すきならばすってみせて
わたしはせっぱつまってくると、小説なんか読んではいられなくなる。しかし、その切羽つまり具合に多少余裕がでてくると、結構つまってはいるのですけども本なぞでも読もうかしら?というそこはかとない余裕ができる。そのせっぱつまり具合というものを具体的に説明すると、それはたとえば、幻の蝶の探索のため一人でアマゾン奥地を歩いているときに毒蛇に噛まれて動転してしまい持っていた鉈で自分の足を切り落としてしまったとき。それがせっぱつまっているとき。で、毒蛇に噛まれた足を冷静に自分で吸いついて毒を懸命に出している最中。ここまでくると多少余裕があるかもしれない。ただし、昔からそんな毒蛇に噛まれたあとを吸い出すという場面を映画で見ていて思うのだけど、口が毒で痺れたりしないのだろうか。いや、映画での一番の疑問で声を大にして言いたかったことは、格闘場面でよく一本のナイフを二人で奪い合ったまま一人が相手に覆い被さる。という場面があって、そうするとたいてい下の方の人が瞳ぎりぎりまでにつけられたナイフをなんとかこらえて形勢逆転をしてしまうのだけど。最近ではM:I-2にもありました。その場面を見る度に「上の人、ナイフを落として!手を離せばいいだけなんだからア!」と映画館で叫びたくなります。って、もはや何の話なのだか何のたとえ話だったのかを書いているわたしですらわからなくなってきましたが。映画で星をつけて評価している人たちの中で、アニメとピンク映画が入っていて、それを当たり前に普通の映画と同じくとりあつかっている人を見ると安心をする。と、同じようにして、最近は、イラクサ (新潮クレスト・ブックス)やわたしを離さないでやレアード・ハント インディアナ、インディアナ的なものばかりでなく。サマソニ的なライトノベルを面白いという人たちを横目で見ては誘惑に負けてアマゾンで大人買い。

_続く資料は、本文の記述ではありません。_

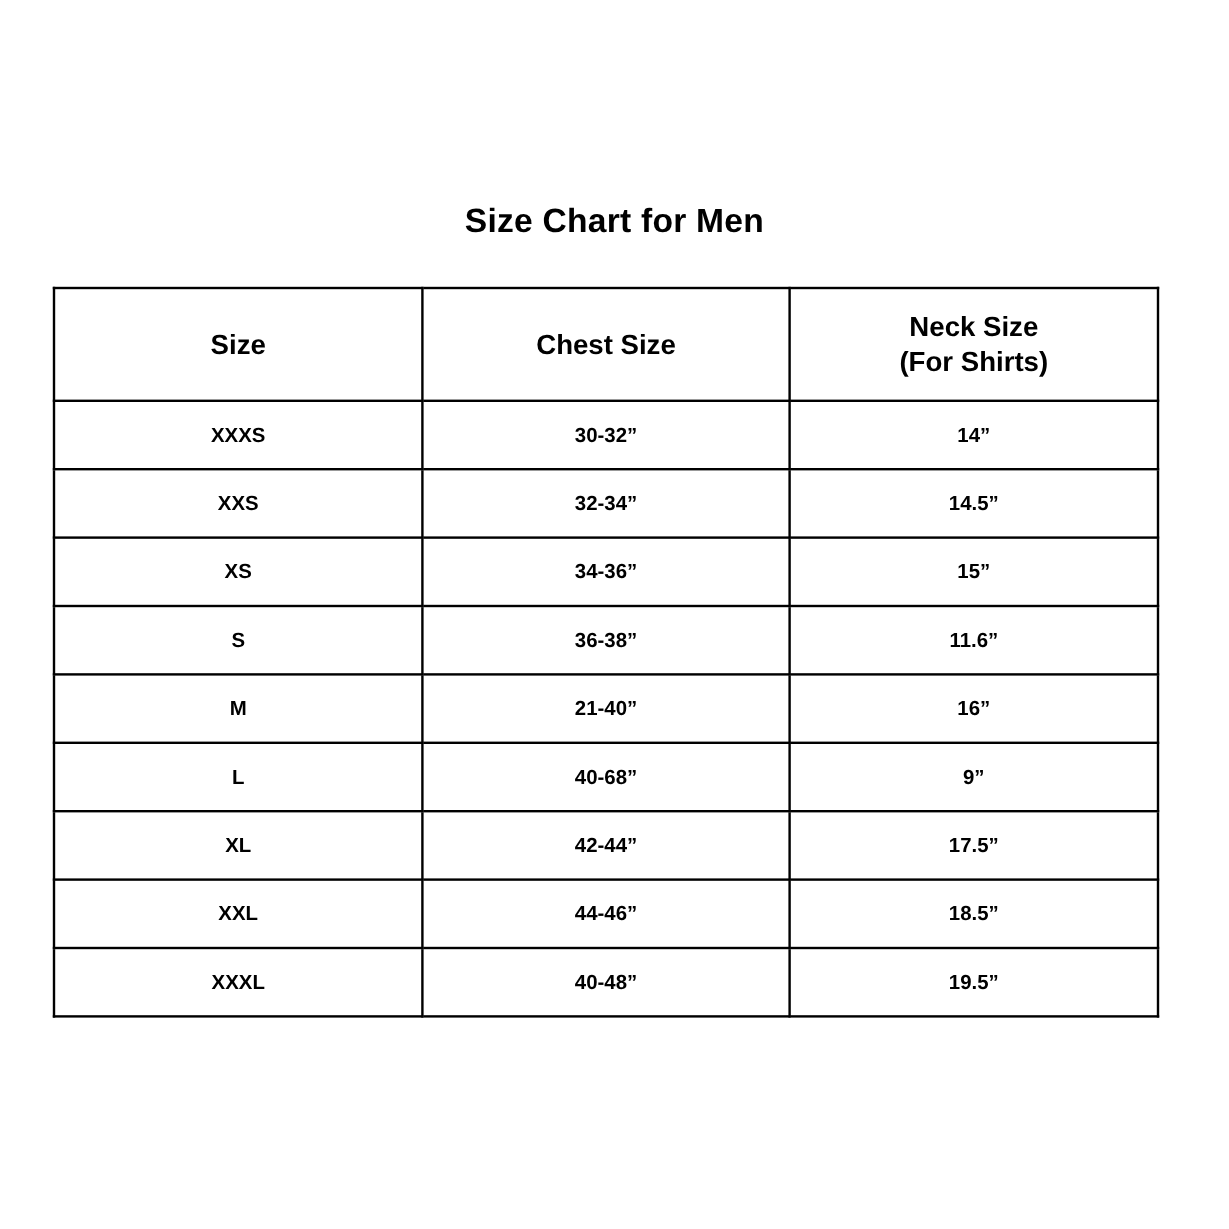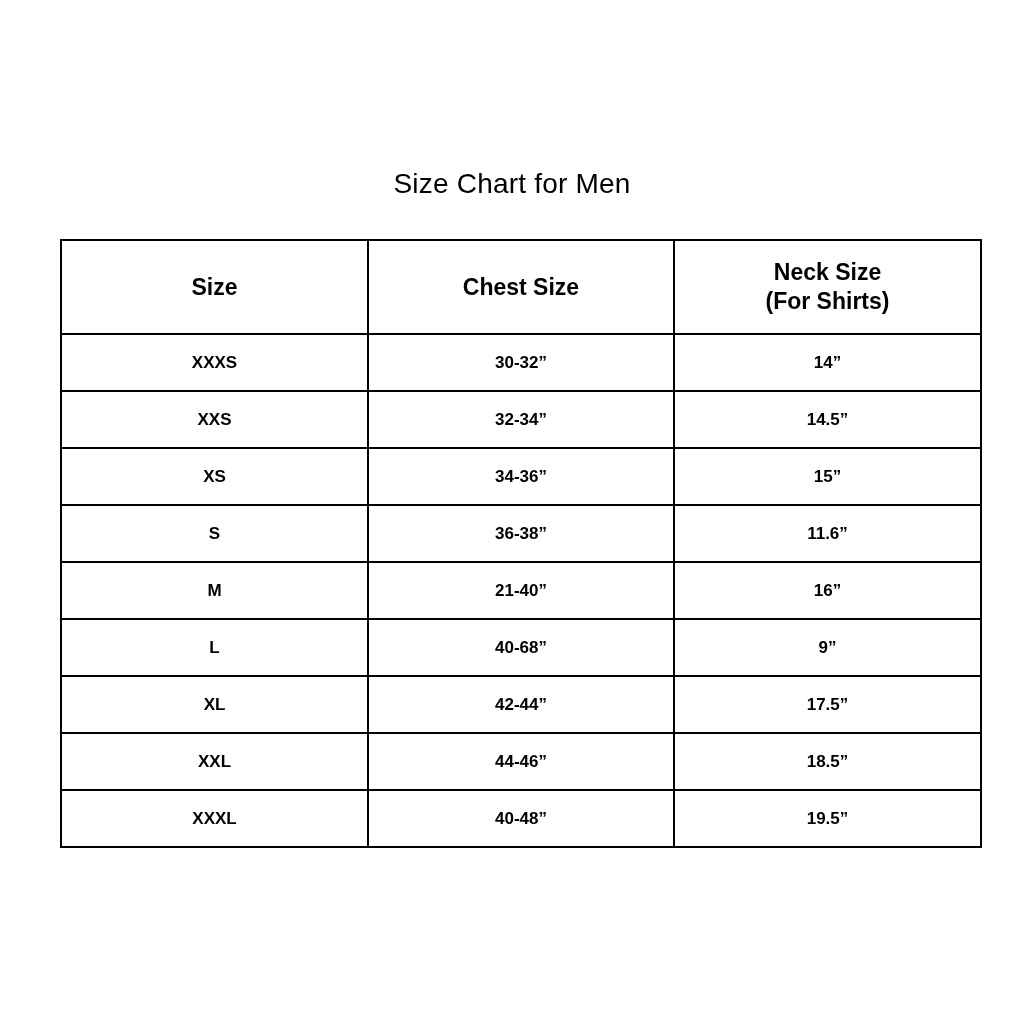"Size Chart for Men" .chart-title { font-weight: normal -> bold }
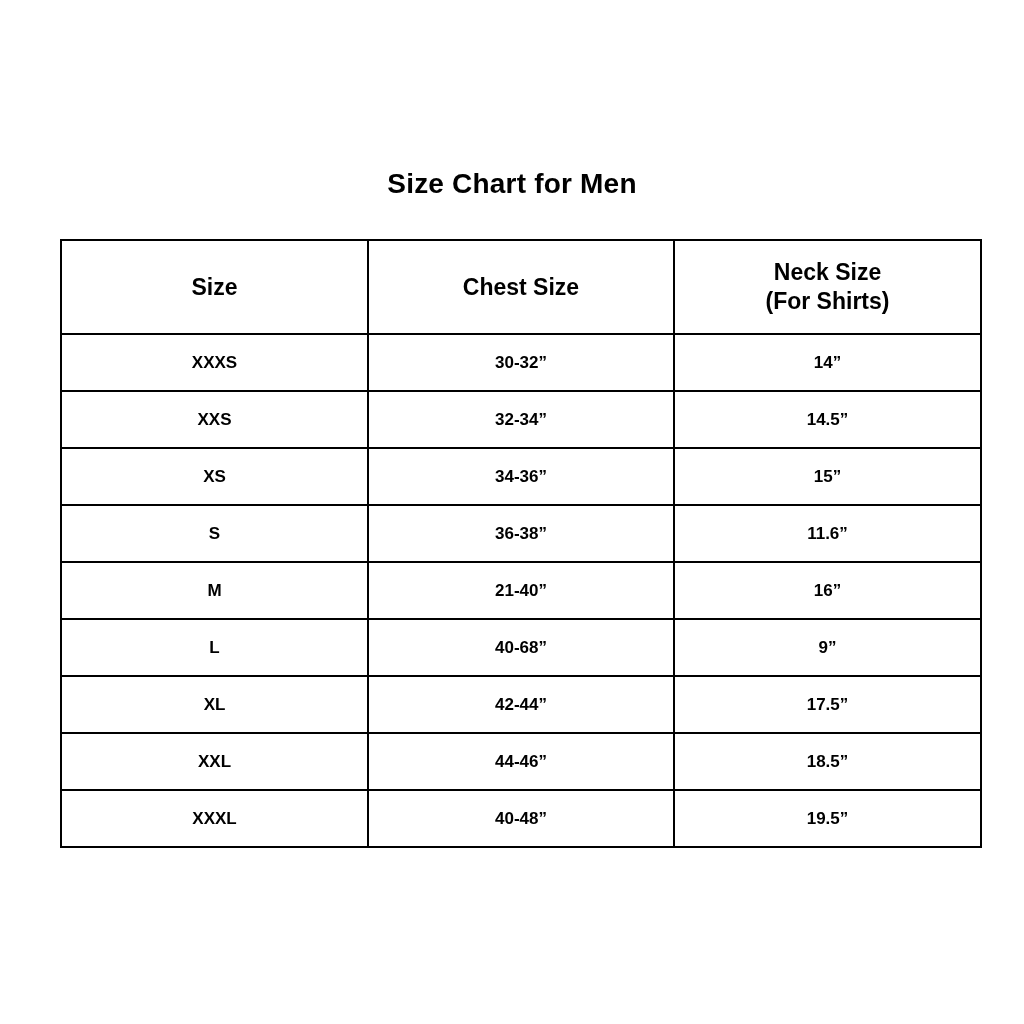"Size" table.size-table { left: 60px -> 44px }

とつまりここまでの数行を使ってたんにライトノベルデビューの言い分けを書いていたらしいよ。でも面倒なので感想を書かないような気がするので、読む前に大人記録。海猫沢めろん、おかゆまさき、本田透、谷川流、清水マリコ、白倉由美、中村九郎、とみなが貴和、友桐夏、桜庭一樹、風見周、成田良悟、桑島由一、貴子潤一郎、古橋秀之、川上稔、鷹見一幸、高野和、豪屋大介、桜坂洋、高瀬彼方、海原零、あざの耕平、高殿円、結城充考。もちろん、秋山瑞人や今野緒雪や時雨沢恵一は普通に好きなので、彼らが毒蛇に噛まれたらオニ吸い出せます。
7月13日のお知らせとして芥川賞や直木賞があの人たちだったことではなく伊藤たかみの妻が角田光代だったことでもなくて。「石川亜沙美さんが結婚RYOJIさんと」っていう記事で石川亜沙美さんが誰だか知らなかったけど、あらあら亮二はまた父親になったのねな。と感慨にふけることができるわたしは、感慨までも若作りしすぎなのかもしれない。そしてついでに、今年フジロックに挫折して初サマソニなわたしが楽しみなのはスクリッティ・ポリッティでもグループ魂でもPUFFYでもくるりでもKEANEでもフレーミング・リップスでもなくマキシマムザホルモンかもしれない。マキシマムザホルモンへの感情は「ほほえましい」です。この間、朝の京葉線の車中でマキシマムザホルモンの楽譜を見ながらチョッパー指を震わせてそろって頭を動かしている高校生カップルを見てはああめでたきかなと暖かい気持ちになれた。だからわたしは、柏手を打ってから常に持ち歩いているダルマに揺れる電車の中でなんとか筆ペンで目玉を入れたのでした。